- Problem to work on -
Here the answer must be the exact run of lines from the line holding "right -> left" to the end of the material below, and nothing else.

- Data section -
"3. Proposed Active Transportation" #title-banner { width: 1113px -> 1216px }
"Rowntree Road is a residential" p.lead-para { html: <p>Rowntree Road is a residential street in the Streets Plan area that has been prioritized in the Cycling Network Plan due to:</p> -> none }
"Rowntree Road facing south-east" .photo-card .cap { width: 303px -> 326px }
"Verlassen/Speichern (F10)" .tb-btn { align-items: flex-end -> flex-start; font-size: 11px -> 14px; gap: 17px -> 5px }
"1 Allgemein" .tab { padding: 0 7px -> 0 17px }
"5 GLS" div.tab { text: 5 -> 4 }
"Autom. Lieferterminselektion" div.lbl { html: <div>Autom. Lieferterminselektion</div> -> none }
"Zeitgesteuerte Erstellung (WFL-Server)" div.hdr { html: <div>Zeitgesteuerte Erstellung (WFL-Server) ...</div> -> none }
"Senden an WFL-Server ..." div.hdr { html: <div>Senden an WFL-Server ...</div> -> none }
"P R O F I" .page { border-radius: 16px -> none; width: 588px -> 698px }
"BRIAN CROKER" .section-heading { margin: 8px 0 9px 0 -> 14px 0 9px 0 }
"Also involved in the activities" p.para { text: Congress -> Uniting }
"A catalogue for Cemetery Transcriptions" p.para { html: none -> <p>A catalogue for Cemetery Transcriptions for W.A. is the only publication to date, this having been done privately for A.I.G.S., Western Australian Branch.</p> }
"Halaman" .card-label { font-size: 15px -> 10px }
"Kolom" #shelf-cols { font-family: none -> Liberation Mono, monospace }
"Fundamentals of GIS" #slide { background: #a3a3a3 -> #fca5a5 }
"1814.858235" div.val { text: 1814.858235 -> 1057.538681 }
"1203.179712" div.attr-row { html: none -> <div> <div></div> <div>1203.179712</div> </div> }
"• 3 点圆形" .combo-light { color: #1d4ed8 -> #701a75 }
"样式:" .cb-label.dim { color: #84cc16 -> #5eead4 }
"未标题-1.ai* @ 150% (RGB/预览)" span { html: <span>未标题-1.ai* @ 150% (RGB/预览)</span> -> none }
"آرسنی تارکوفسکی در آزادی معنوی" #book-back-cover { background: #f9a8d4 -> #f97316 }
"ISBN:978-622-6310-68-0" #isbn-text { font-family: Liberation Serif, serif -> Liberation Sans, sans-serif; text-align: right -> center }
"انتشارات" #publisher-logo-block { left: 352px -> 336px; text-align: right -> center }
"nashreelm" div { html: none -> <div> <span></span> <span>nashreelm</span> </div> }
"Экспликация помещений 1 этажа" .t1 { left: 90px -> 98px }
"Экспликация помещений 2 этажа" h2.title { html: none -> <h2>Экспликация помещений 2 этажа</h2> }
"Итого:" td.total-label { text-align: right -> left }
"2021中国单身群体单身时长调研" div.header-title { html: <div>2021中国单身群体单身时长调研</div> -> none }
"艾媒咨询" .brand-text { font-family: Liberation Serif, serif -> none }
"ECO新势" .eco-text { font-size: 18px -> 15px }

- Result of the task -
"Итого:" td.total-label { text-align: right -> left }
"2021中国单身群体单身时长调研" div.header-title { html: <div>2021中国单身群体单身时长调研</div> -> none }
"艾媒咨询" .brand-text { font-family: Liberation Serif, serif -> none }
"ECO新势" .eco-text { font-size: 18px -> 15px }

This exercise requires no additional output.